WHAT TO WORK ON >> What you need to produce from the material below is an exact transcription of the lines from the one with "font-style: none ->" through the one with "text-align: left ->", both included, and no other line.
-- RECORD EXCERPTS follows --
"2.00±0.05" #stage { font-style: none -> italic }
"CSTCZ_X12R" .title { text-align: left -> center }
-- RECORD EXCERPTS concluded --
-- RECORD EXCERPTS follows --
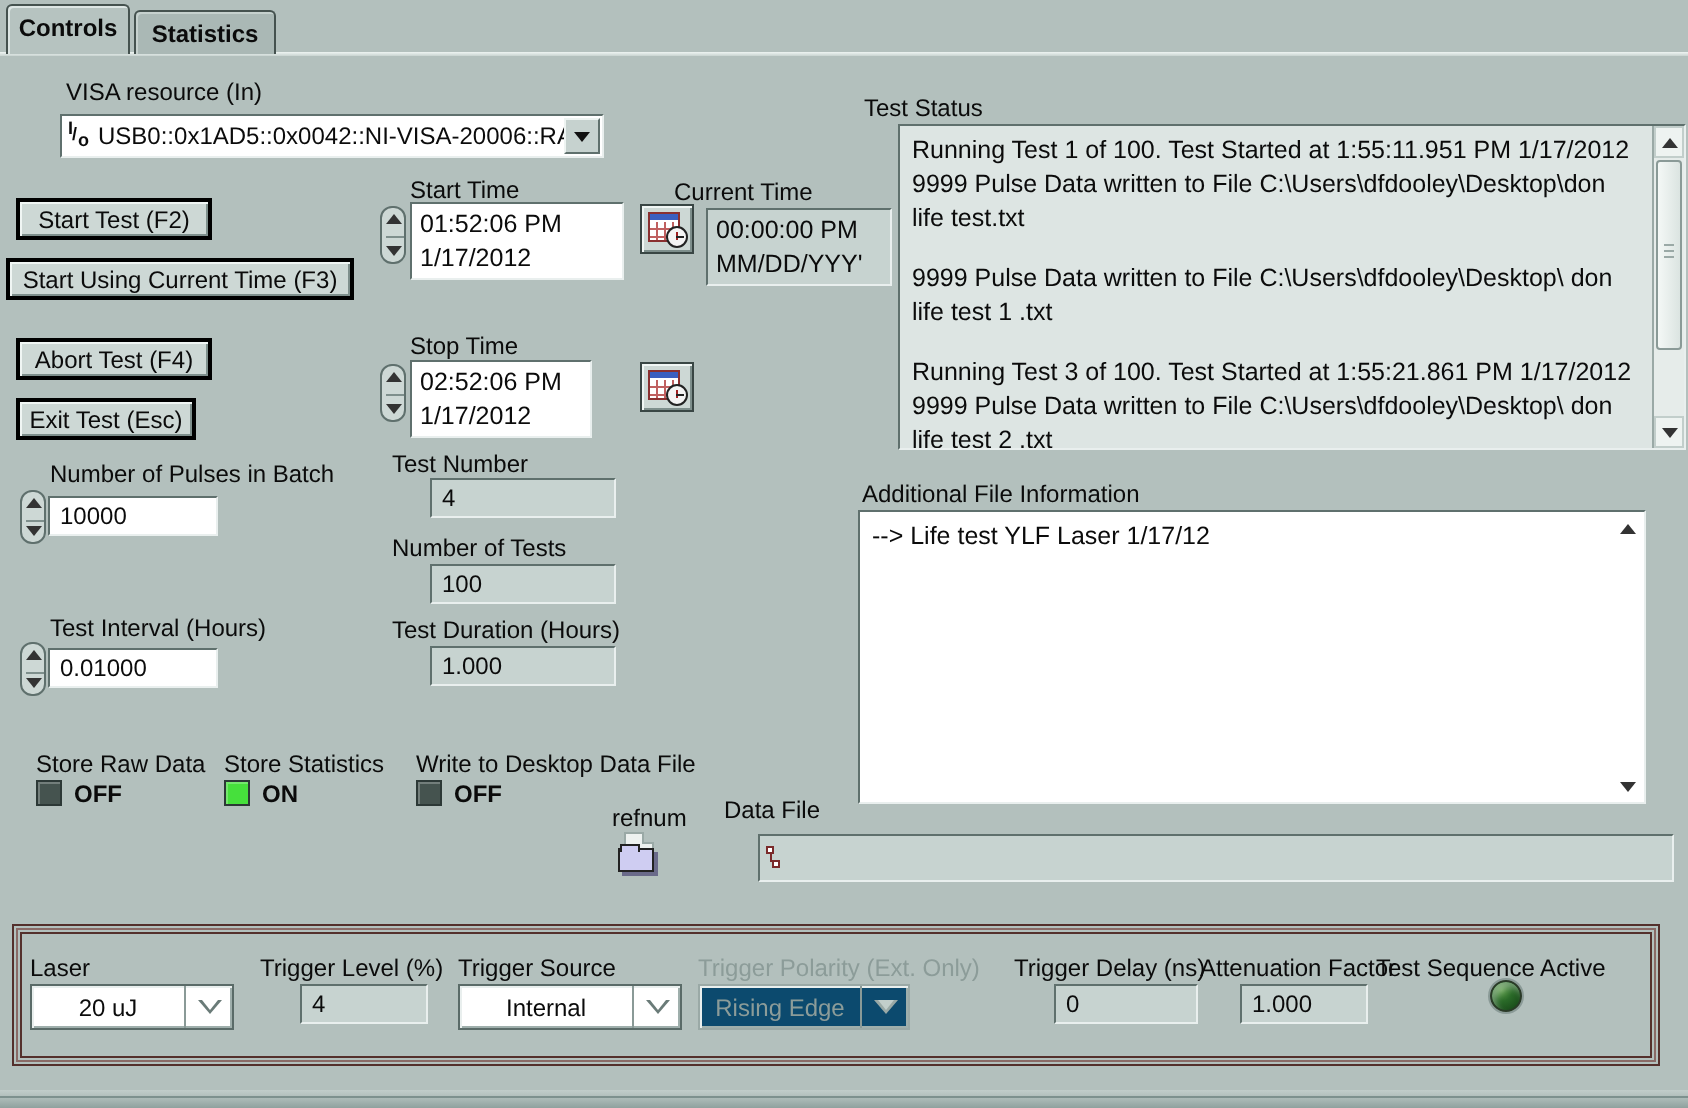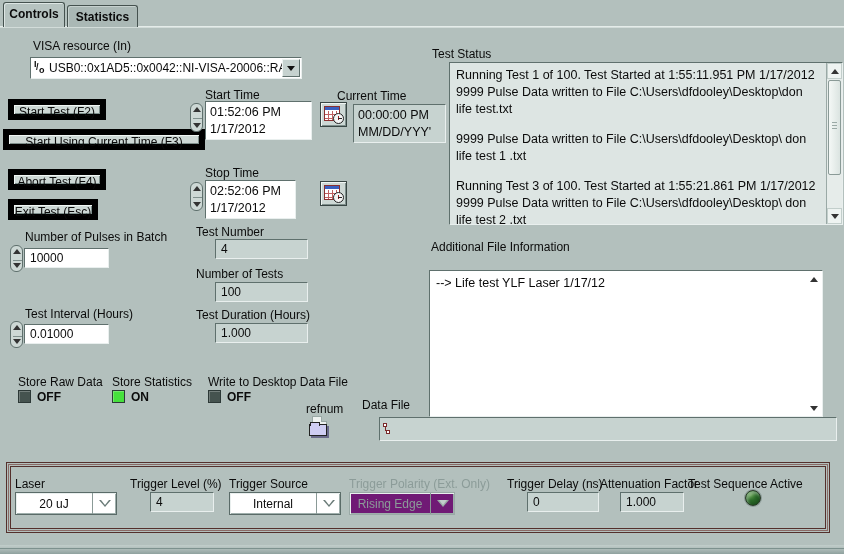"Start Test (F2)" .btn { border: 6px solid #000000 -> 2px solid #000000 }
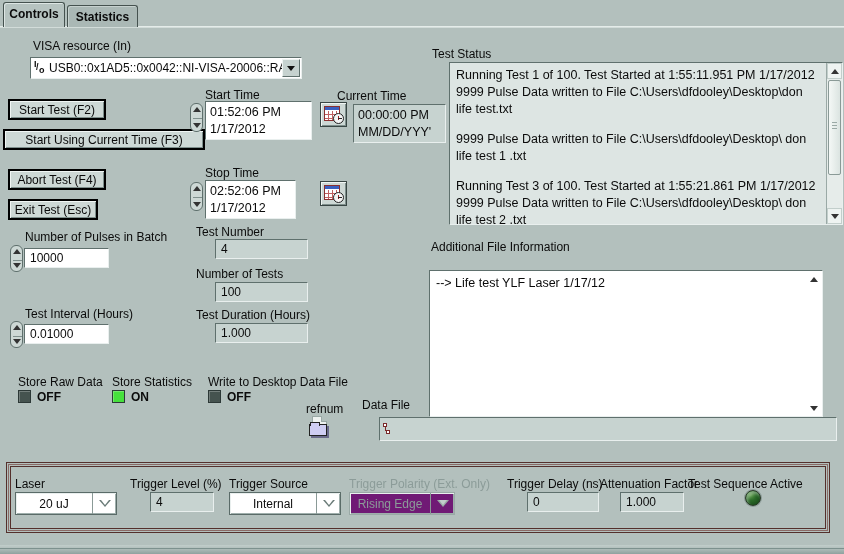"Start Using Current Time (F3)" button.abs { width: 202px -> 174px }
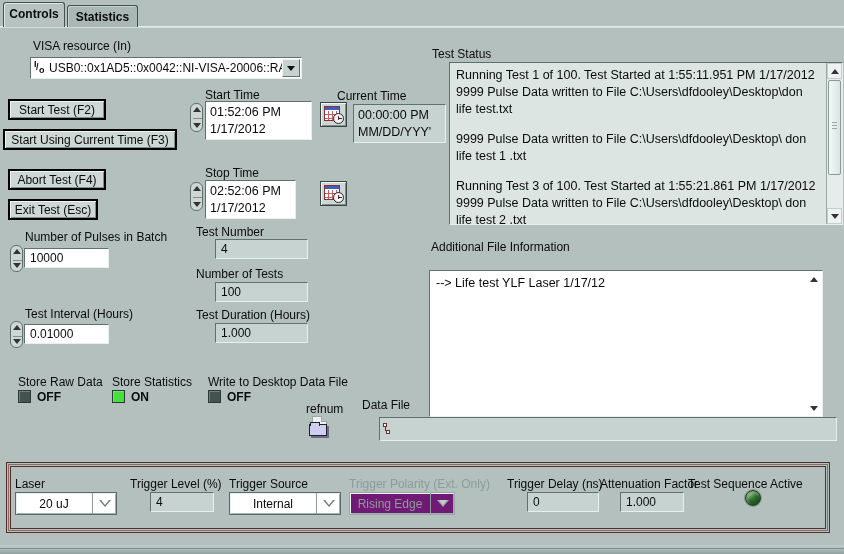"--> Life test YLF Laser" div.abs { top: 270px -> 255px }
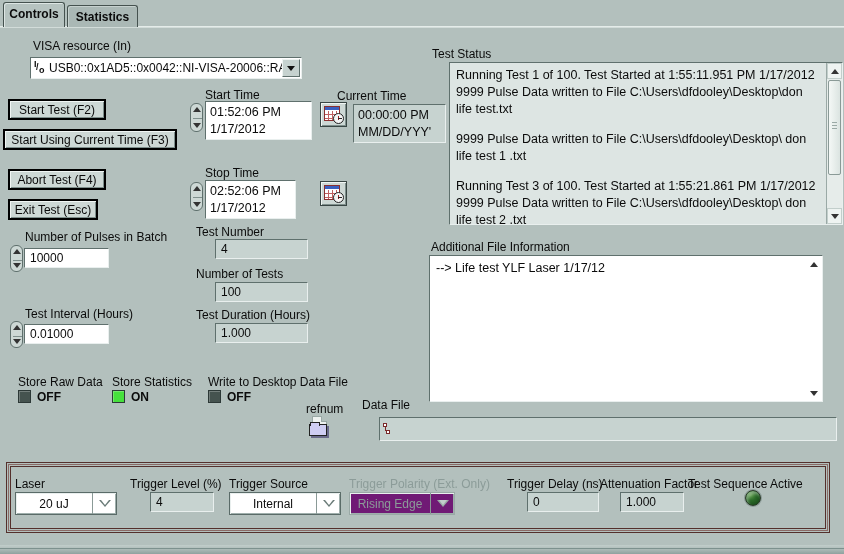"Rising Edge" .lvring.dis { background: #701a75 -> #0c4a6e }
-- RECORD EXCERPTS concluded --
EXPECTED ANSWER >>
"2.00±0.05" #stage { font-style: none -> italic }
"CSTCZ_X12R" .title { text-align: left -> center }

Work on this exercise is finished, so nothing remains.